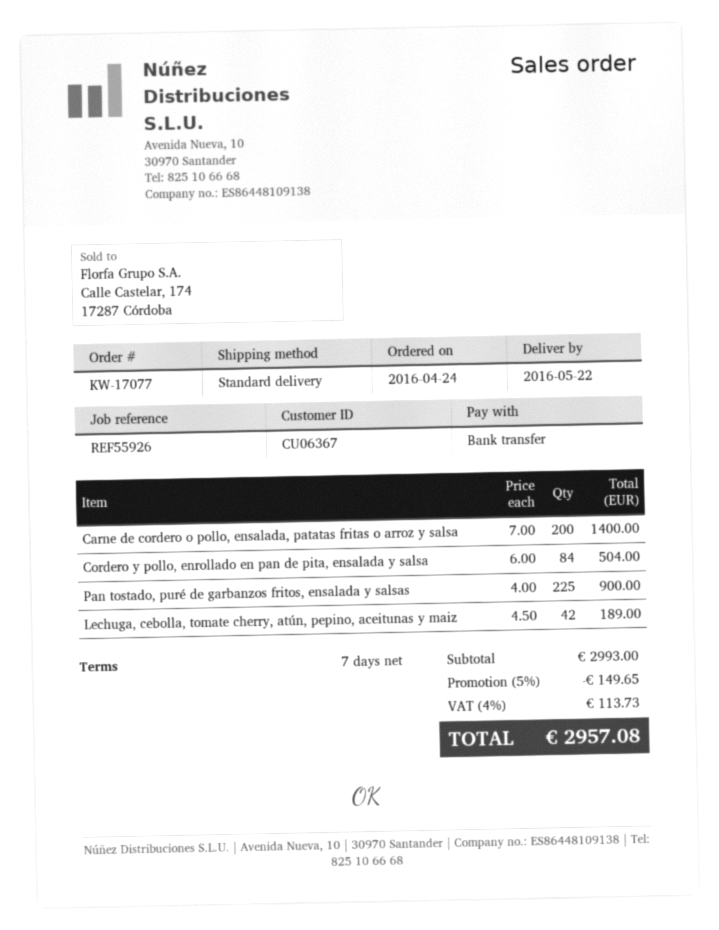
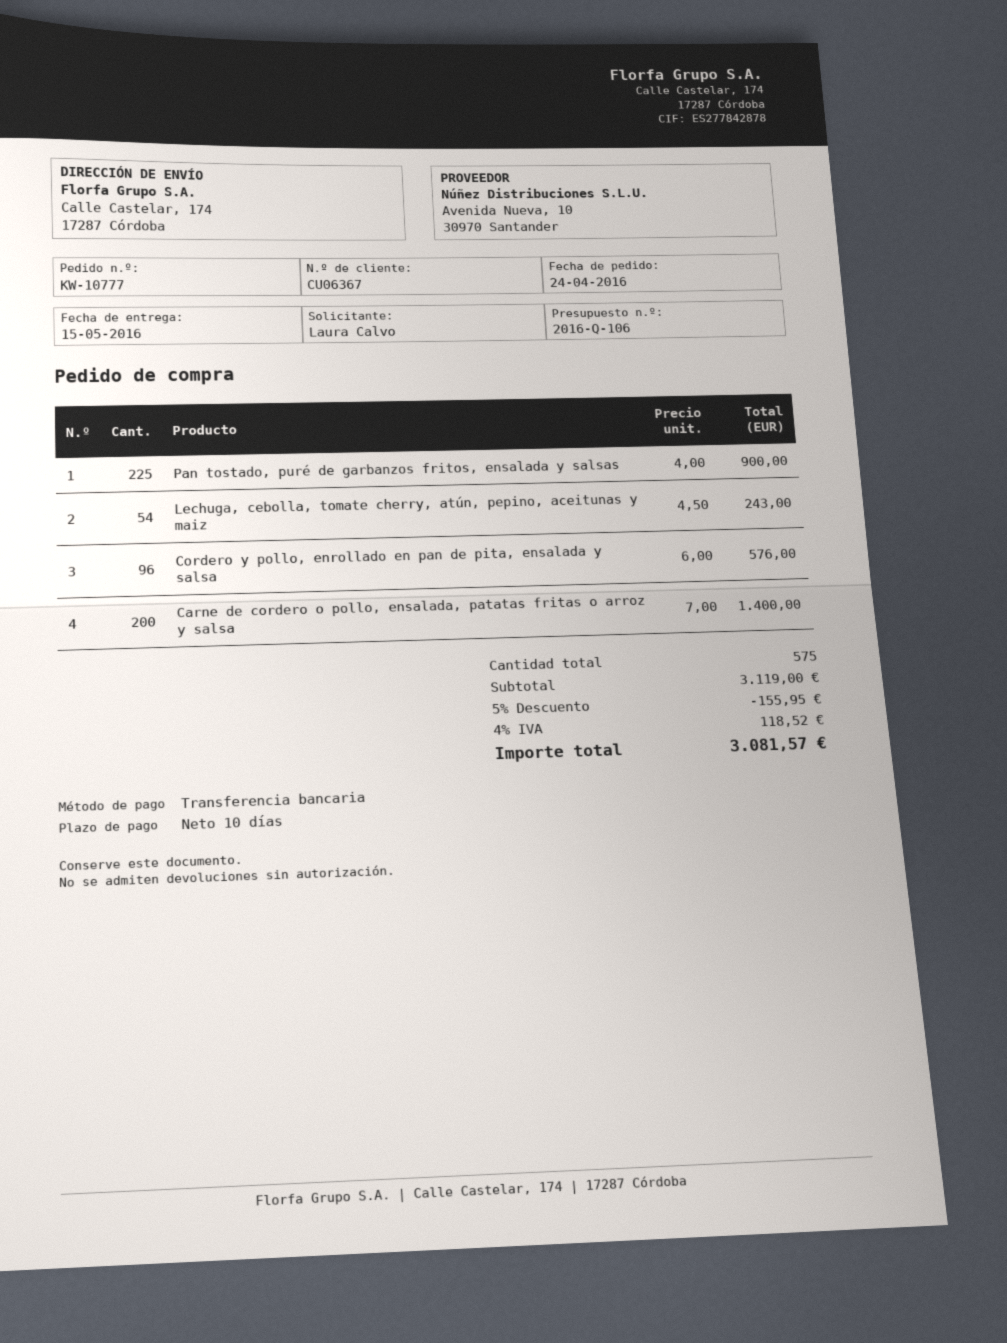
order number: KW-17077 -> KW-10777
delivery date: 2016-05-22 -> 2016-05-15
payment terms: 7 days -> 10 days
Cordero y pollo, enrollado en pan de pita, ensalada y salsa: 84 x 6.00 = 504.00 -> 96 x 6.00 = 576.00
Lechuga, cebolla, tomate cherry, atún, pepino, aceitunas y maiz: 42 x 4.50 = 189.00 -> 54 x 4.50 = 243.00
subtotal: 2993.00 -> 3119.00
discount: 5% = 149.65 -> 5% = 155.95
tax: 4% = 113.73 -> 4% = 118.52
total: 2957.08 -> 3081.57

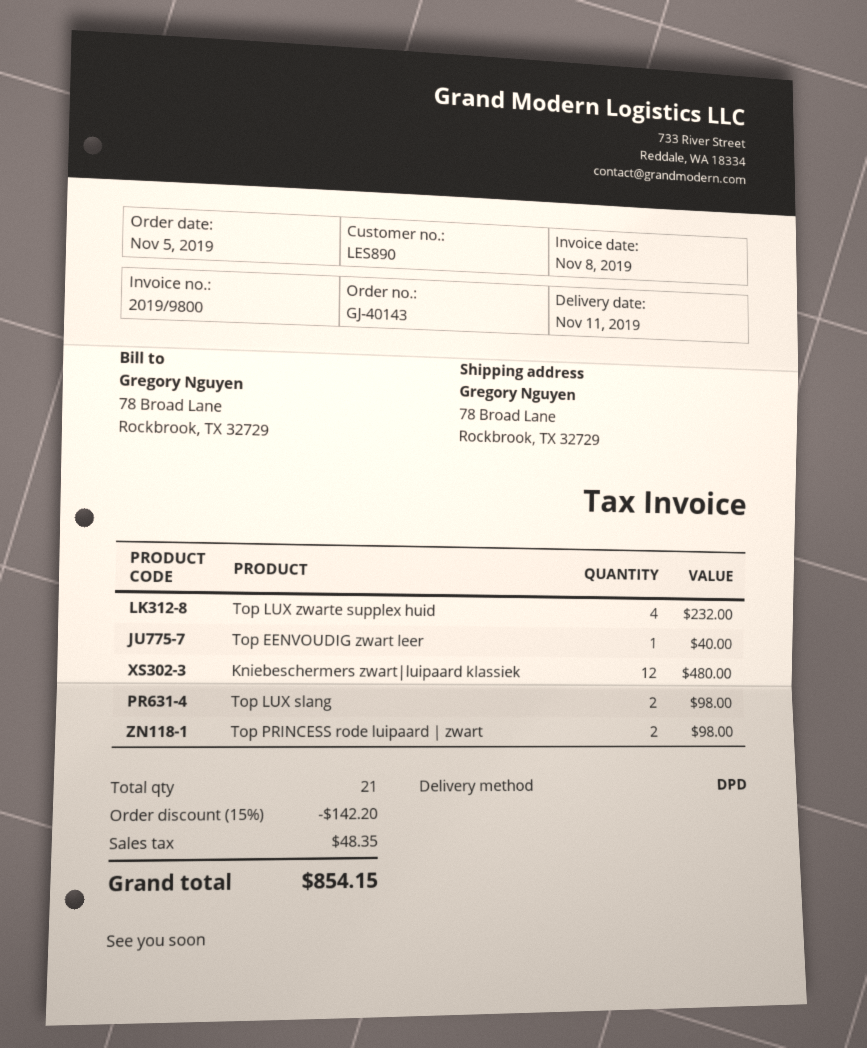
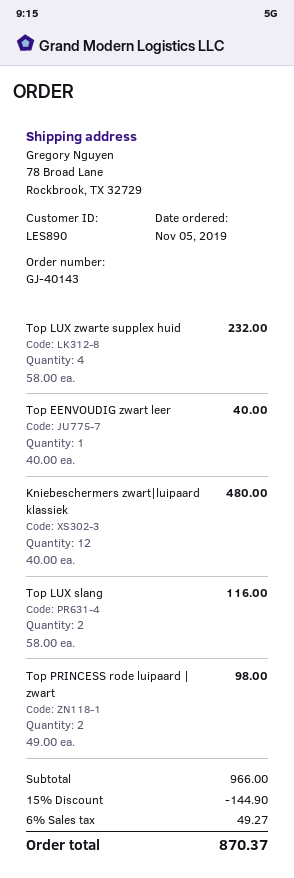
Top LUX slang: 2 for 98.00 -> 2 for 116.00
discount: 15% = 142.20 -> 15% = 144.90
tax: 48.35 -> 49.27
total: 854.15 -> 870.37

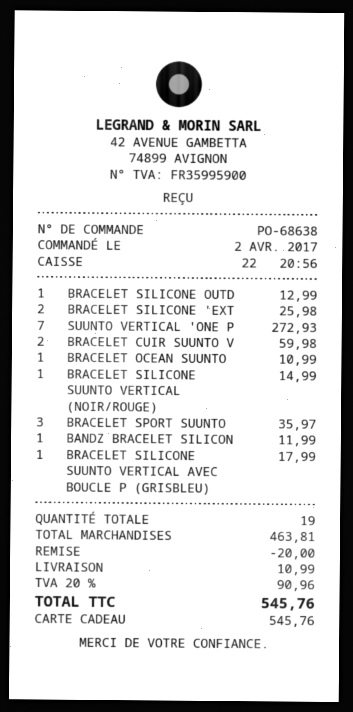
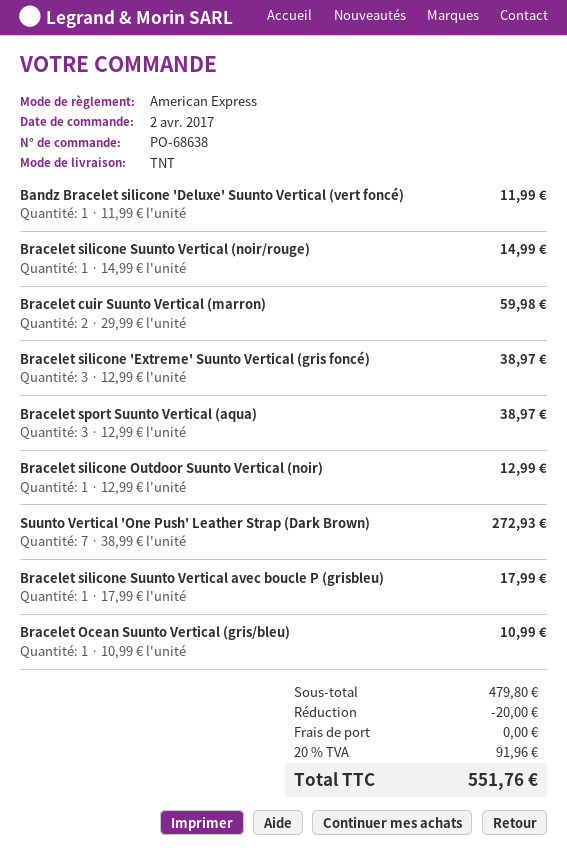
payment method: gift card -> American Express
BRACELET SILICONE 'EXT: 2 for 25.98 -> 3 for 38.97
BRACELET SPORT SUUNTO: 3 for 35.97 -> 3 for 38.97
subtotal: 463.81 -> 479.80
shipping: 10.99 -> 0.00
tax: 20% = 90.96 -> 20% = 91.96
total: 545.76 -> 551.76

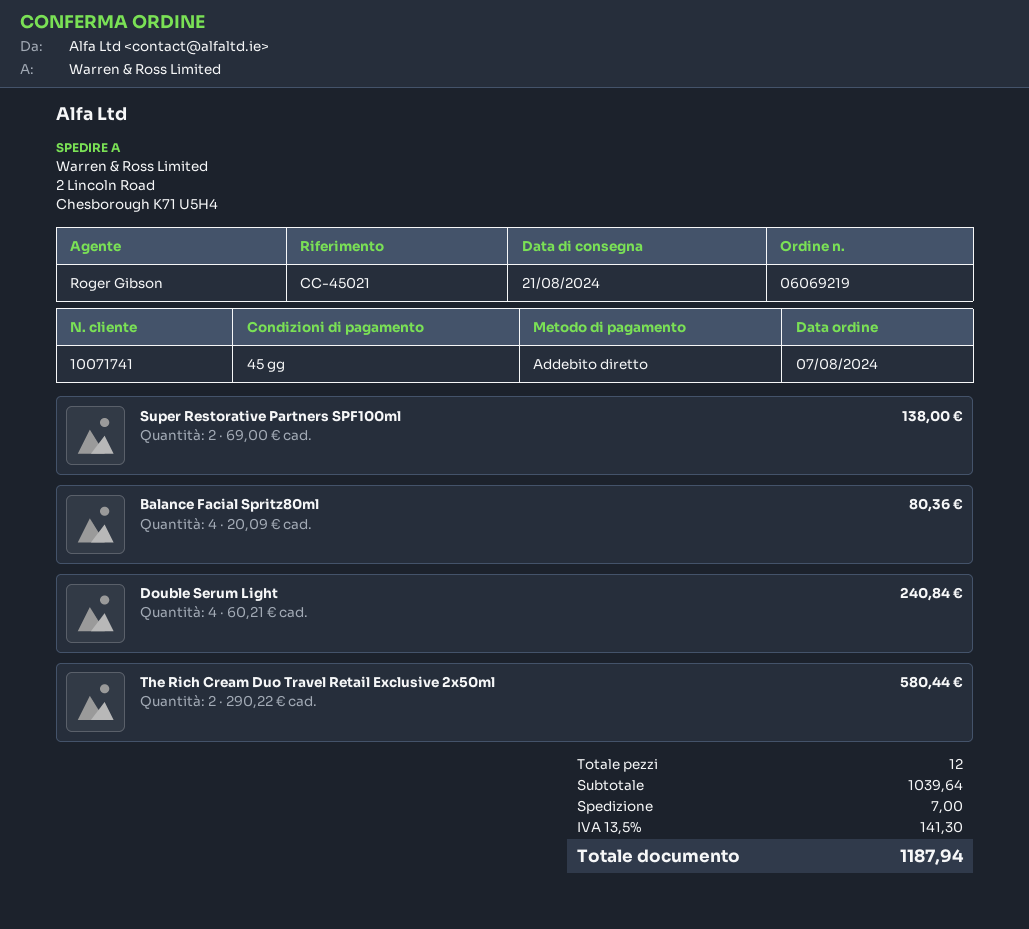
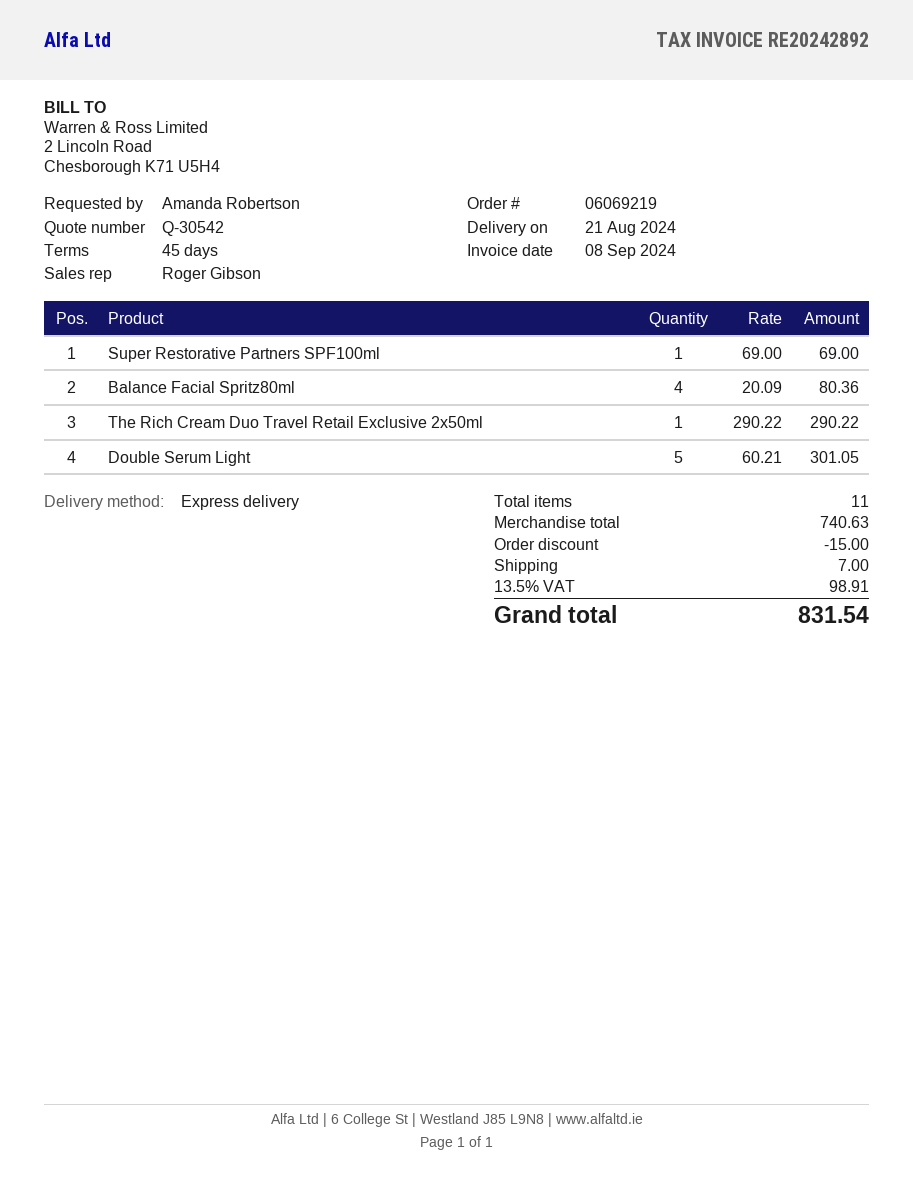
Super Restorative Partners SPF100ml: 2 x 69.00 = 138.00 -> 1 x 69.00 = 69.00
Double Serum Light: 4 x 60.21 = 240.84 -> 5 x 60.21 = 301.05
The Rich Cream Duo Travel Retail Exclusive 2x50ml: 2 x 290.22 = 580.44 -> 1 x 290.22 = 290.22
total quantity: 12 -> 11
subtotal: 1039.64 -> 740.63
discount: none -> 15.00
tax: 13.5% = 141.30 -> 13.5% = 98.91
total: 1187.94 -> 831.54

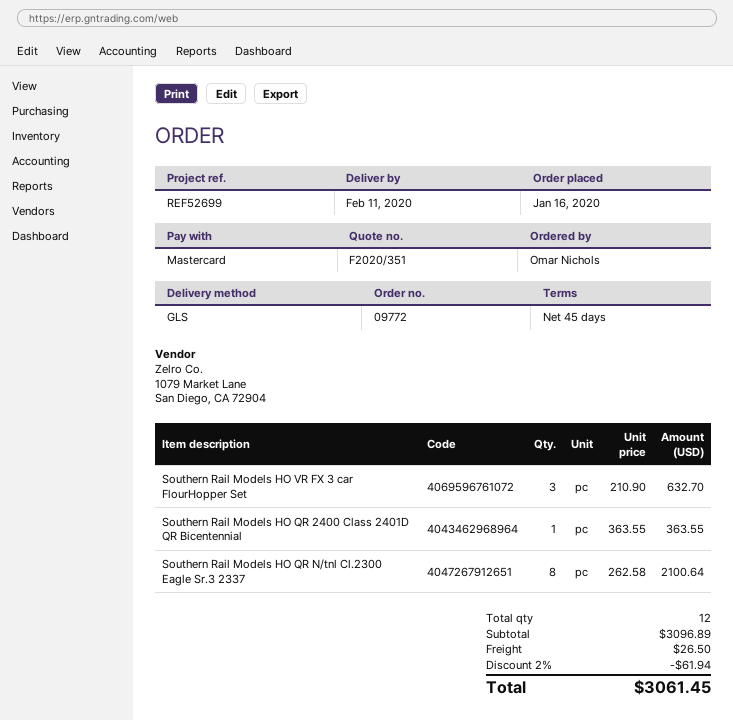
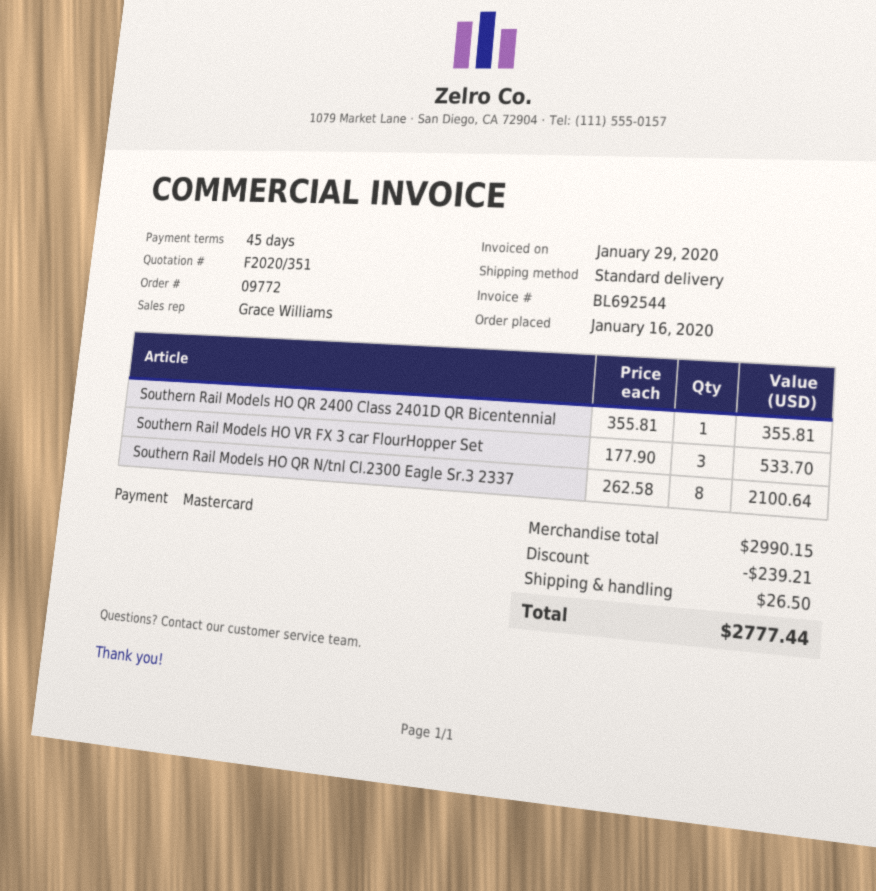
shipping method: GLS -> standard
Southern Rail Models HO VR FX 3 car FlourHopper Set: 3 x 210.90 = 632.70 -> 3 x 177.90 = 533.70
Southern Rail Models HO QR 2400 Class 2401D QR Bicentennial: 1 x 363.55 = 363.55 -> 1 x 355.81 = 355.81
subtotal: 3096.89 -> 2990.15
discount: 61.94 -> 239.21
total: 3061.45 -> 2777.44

────

◆ WHAT YOU HAVE TO DO:
Every line from the top of the records above to the line with "discount: 5% = 149.65 -> 5% = 155.95", inclusive, should be duplicated exactly, minus the pictures.

◆ ANSWER SPACE:
order number: KW-17077 -> KW-10777
delivery date: 2016-05-22 -> 2016-05-15
payment terms: 7 days -> 10 days
Cordero y pollo, enrollado en pan de pita, ensalada y salsa: 84 x 6.00 = 504.00 -> 96 x 6.00 = 576.00
Lechuga, cebolla, tomate cherry, atún, pepino, aceitunas y maiz: 42 x 4.50 = 189.00 -> 54 x 4.50 = 243.00
subtotal: 2993.00 -> 3119.00
discount: 5% = 149.65 -> 5% = 155.95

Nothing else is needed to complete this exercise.